**Data for processing**
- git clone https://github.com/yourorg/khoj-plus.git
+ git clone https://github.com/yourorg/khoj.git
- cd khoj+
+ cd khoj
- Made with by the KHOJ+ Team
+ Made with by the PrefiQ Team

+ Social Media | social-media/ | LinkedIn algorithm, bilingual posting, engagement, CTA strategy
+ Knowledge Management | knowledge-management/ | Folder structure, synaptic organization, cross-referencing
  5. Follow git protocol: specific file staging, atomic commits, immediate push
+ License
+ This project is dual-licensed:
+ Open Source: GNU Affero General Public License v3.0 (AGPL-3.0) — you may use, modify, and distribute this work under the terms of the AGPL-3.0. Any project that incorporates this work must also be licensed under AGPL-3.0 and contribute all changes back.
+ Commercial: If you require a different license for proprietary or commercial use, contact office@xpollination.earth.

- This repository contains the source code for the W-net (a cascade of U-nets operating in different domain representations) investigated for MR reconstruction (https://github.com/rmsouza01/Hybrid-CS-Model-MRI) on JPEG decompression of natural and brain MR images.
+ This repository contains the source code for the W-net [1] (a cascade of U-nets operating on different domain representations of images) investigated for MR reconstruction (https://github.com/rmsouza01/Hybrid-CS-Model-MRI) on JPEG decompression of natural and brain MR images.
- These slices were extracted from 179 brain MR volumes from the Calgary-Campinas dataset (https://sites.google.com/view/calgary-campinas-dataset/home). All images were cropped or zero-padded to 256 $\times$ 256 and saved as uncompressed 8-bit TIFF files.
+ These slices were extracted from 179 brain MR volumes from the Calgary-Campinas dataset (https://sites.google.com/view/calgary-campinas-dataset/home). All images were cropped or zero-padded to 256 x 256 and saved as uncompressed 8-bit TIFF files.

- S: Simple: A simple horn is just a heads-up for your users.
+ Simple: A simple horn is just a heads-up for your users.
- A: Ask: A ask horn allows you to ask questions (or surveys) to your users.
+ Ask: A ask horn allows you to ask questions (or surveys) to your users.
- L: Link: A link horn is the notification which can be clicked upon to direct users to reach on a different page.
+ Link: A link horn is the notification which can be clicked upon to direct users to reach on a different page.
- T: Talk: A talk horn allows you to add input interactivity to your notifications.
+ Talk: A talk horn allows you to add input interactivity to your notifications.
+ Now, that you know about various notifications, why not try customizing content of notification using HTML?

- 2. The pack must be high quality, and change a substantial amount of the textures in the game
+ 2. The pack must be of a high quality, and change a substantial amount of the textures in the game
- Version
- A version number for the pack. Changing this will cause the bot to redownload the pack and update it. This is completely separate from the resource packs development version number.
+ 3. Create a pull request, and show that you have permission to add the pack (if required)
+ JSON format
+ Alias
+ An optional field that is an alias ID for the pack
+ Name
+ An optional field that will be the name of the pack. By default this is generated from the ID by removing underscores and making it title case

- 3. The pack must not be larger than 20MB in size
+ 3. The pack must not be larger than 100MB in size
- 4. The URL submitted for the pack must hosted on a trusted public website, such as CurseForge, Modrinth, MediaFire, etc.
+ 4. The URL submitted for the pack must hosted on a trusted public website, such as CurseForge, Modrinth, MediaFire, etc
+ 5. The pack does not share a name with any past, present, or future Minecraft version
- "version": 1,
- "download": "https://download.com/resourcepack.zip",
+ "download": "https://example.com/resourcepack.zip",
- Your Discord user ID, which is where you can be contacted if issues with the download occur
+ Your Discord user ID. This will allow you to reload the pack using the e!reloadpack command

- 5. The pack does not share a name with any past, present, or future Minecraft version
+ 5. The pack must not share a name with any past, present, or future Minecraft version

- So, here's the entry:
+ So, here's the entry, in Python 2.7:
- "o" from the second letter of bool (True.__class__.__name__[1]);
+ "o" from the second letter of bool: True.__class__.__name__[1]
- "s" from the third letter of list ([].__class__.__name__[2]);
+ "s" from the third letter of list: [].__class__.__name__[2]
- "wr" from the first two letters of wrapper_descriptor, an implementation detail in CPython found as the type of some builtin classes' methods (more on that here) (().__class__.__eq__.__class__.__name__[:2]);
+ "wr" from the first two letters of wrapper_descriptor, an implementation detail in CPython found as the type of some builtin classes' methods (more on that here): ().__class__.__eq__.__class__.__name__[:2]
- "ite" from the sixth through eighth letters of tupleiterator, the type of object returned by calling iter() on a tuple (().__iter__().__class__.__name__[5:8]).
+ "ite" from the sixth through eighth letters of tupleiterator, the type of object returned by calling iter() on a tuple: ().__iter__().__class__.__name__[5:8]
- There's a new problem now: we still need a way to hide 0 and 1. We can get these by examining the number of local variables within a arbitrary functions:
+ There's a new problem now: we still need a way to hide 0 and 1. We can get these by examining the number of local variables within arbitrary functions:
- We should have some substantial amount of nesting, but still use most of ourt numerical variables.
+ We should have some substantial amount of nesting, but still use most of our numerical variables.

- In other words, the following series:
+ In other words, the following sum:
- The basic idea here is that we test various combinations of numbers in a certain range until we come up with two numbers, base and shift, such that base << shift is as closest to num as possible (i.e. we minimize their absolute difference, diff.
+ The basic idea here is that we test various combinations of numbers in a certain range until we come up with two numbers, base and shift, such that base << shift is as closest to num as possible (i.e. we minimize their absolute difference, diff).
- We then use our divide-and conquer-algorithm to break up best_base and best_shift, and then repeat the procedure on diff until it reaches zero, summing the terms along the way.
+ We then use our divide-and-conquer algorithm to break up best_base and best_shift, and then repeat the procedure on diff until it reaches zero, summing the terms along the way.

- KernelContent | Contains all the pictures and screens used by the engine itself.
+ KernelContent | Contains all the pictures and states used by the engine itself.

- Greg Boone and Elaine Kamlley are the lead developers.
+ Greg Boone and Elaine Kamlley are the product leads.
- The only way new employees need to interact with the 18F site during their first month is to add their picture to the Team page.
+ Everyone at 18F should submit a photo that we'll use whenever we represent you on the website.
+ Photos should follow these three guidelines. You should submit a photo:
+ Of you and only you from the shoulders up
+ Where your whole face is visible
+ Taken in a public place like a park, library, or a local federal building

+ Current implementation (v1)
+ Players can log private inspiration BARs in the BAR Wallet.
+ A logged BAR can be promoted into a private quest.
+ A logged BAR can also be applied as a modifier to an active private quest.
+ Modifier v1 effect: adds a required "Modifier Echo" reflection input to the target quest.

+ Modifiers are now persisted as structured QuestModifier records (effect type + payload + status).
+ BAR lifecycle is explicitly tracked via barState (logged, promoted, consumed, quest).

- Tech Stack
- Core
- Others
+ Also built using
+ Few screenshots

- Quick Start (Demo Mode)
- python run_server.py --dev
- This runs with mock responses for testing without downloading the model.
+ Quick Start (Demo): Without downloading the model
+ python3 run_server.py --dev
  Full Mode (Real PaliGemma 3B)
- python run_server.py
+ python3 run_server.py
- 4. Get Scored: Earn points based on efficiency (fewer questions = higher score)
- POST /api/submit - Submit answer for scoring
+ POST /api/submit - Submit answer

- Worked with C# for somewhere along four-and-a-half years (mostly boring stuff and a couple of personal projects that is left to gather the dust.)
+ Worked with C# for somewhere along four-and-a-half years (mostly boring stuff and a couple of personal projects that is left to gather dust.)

**Problem**
Using the listing above, transcribe every entry exactly.

**Exercise answer**
- git clone https://github.com/yourorg/khoj-plus.git
+ git clone https://github.com/yourorg/khoj.git
- cd khoj+
+ cd khoj
- Made with by the KHOJ+ Team
+ Made with by the PrefiQ Team

+ Social Media | social-media/ | LinkedIn algorithm, bilingual posting, engagement, CTA strategy
+ Knowledge Management | knowledge-management/ | Folder structure, synaptic organization, cross-referencing
  5. Follow git protocol: specific file staging, atomic commits, immediate push
+ License
+ This project is dual-licensed:
+ Open Source: GNU Affero General Public License v3.0 (AGPL-3.0) — you may use, modify, and distribute this work under the terms of the AGPL-3.0. Any project that incorporates this work must also be licensed under AGPL-3.0 and contribute all changes back.
+ Commercial: If you require a different license for proprietary or commercial use, contact office@xpollination.earth.

- This repository contains the source code for the W-net (a cascade of U-nets operating in different domain representations) investigated for MR reconstruction (https://github.com/rmsouza01/Hybrid-CS-Model-MRI) on JPEG decompression of natural and brain MR images.
+ This repository contains the source code for the W-net [1] (a cascade of U-nets operating on different domain representations of images) investigated for MR reconstruction (https://github.com/rmsouza01/Hybrid-CS-Model-MRI) on JPEG decompression of natural and brain MR images.
- These slices were extracted from 179 brain MR volumes from the Calgary-Campinas dataset (https://sites.google.com/view/calgary-campinas-dataset/home). All images were cropped or zero-padded to 256 $\times$ 256 and saved as uncompressed 8-bit TIFF files.
+ These slices were extracted from 179 brain MR volumes from the Calgary-Campinas dataset (https://sites.google.com/view/calgary-campinas-dataset/home). All images were cropped or zero-padded to 256 x 256 and saved as uncompressed 8-bit TIFF files.

- S: Simple: A simple horn is just a heads-up for your users.
+ Simple: A simple horn is just a heads-up for your users.
- A: Ask: A ask horn allows you to ask questions (or surveys) to your users.
+ Ask: A ask horn allows you to ask questions (or surveys) to your users.
- L: Link: A link horn is the notification which can be clicked upon to direct users to reach on a different page.
+ Link: A link horn is the notification which can be clicked upon to direct users to reach on a different page.
- T: Talk: A talk horn allows you to add input interactivity to your notifications.
+ Talk: A talk horn allows you to add input interactivity to your notifications.
+ Now, that you know about various notifications, why not try customizing content of notification using HTML?

- 2. The pack must be high quality, and change a substantial amount of the textures in the game
+ 2. The pack must be of a high quality, and change a substantial amount of the textures in the game
- Version
- A version number for the pack. Changing this will cause the bot to redownload the pack and update it. This is completely separate from the resource packs development version number.
+ 3. Create a pull request, and show that you have permission to add the pack (if required)
+ JSON format
+ Alias
+ An optional field that is an alias ID for the pack
+ Name
+ An optional field that will be the name of the pack. By default this is generated from the ID by removing underscores and making it title case

- 3. The pack must not be larger than 20MB in size
+ 3. The pack must not be larger than 100MB in size
- 4. The URL submitted for the pack must hosted on a trusted public website, such as CurseForge, Modrinth, MediaFire, etc.
+ 4. The URL submitted for the pack must hosted on a trusted public website, such as CurseForge, Modrinth, MediaFire, etc
+ 5. The pack does not share a name with any past, present, or future Minecraft version
- "version": 1,
- "download": "https://download.com/resourcepack.zip",
+ "download": "https://example.com/resourcepack.zip",
- Your Discord user ID, which is where you can be contacted if issues with the download occur
+ Your Discord user ID. This will allow you to reload the pack using the e!reloadpack command

- 5. The pack does not share a name with any past, present, or future Minecraft version
+ 5. The pack must not share a name with any past, present, or future Minecraft version

- So, here's the entry:
+ So, here's the entry, in Python 2.7:
- "o" from the second letter of bool (True.__class__.__name__[1]);
+ "o" from the second letter of bool: True.__class__.__name__[1]
- "s" from the third letter of list ([].__class__.__name__[2]);
+ "s" from the third letter of list: [].__class__.__name__[2]
- "wr" from the first two letters of wrapper_descriptor, an implementation detail in CPython found as the type of some builtin classes' methods (more on that here) (().__class__.__eq__.__class__.__name__[:2]);
+ "wr" from the first two letters of wrapper_descriptor, an implementation detail in CPython found as the type of some builtin classes' methods (more on that here): ().__class__.__eq__.__class__.__name__[:2]
- "ite" from the sixth through eighth letters of tupleiterator, the type of object returned by calling iter() on a tuple (().__iter__().__class__.__name__[5:8]).
+ "ite" from the sixth through eighth letters of tupleiterator, the type of object returned by calling iter() on a tuple: ().__iter__().__class__.__name__[5:8]
- There's a new problem now: we still need a way to hide 0 and 1. We can get these by examining the number of local variables within a arbitrary functions:
+ There's a new problem now: we still need a way to hide 0 and 1. We can get these by examining the number of local variables within arbitrary functions:
- We should have some substantial amount of nesting, but still use most of ourt numerical variables.
+ We should have some substantial amount of nesting, but still use most of our numerical variables.

- In other words, the following series:
+ In other words, the following sum:
- The basic idea here is that we test various combinations of numbers in a certain range until we come up with two numbers, base and shift, such that base << shift is as closest to num as possible (i.e. we minimize their absolute difference, diff.
+ The basic idea here is that we test various combinations of numbers in a certain range until we come up with two numbers, base and shift, such that base << shift is as closest to num as possible (i.e. we minimize their absolute difference, diff).
- We then use our divide-and conquer-algorithm to break up best_base and best_shift, and then repeat the procedure on diff until it reaches zero, summing the terms along the way.
+ We then use our divide-and-conquer algorithm to break up best_base and best_shift, and then repeat the procedure on diff until it reaches zero, summing the terms along the way.

- KernelContent | Contains all the pictures and screens used by the engine itself.
+ KernelContent | Contains all the pictures and states used by the engine itself.

- Greg Boone and Elaine Kamlley are the lead developers.
+ Greg Boone and Elaine Kamlley are the product leads.
- The only way new employees need to interact with the 18F site during their first month is to add their picture to the Team page.
+ Everyone at 18F should submit a photo that we'll use whenever we represent you on the website.
+ Photos should follow these three guidelines. You should submit a photo:
+ Of you and only you from the shoulders up
+ Where your whole face is visible
+ Taken in a public place like a park, library, or a local federal building

+ Current implementation (v1)
+ Players can log private inspiration BARs in the BAR Wallet.
+ A logged BAR can be promoted into a private quest.
+ A logged BAR can also be applied as a modifier to an active private quest.
+ Modifier v1 effect: adds a required "Modifier Echo" reflection input to the target quest.

+ Modifiers are now persisted as structured QuestModifier records (effect type + payload + status).
+ BAR lifecycle is explicitly tracked via barState (logged, promoted, consumed, quest).

- Tech Stack
- Core
- Others
+ Also built using
+ Few screenshots

- Quick Start (Demo Mode)
- python run_server.py --dev
- This runs with mock responses for testing without downloading the model.
+ Quick Start (Demo): Without downloading the model
+ python3 run_server.py --dev
  Full Mode (Real PaliGemma 3B)
- python run_server.py
+ python3 run_server.py
- 4. Get Scored: Earn points based on efficiency (fewer questions = higher score)
- POST /api/submit - Submit answer for scoring
+ POST /api/submit - Submit answer

- Worked with C# for somewhere along four-and-a-half years (mostly boring stuff and a couple of personal projects that is left to gather the dust.)
+ Worked with C# for somewhere along four-and-a-half years (mostly boring stuff and a couple of personal projects that is left to gather dust.)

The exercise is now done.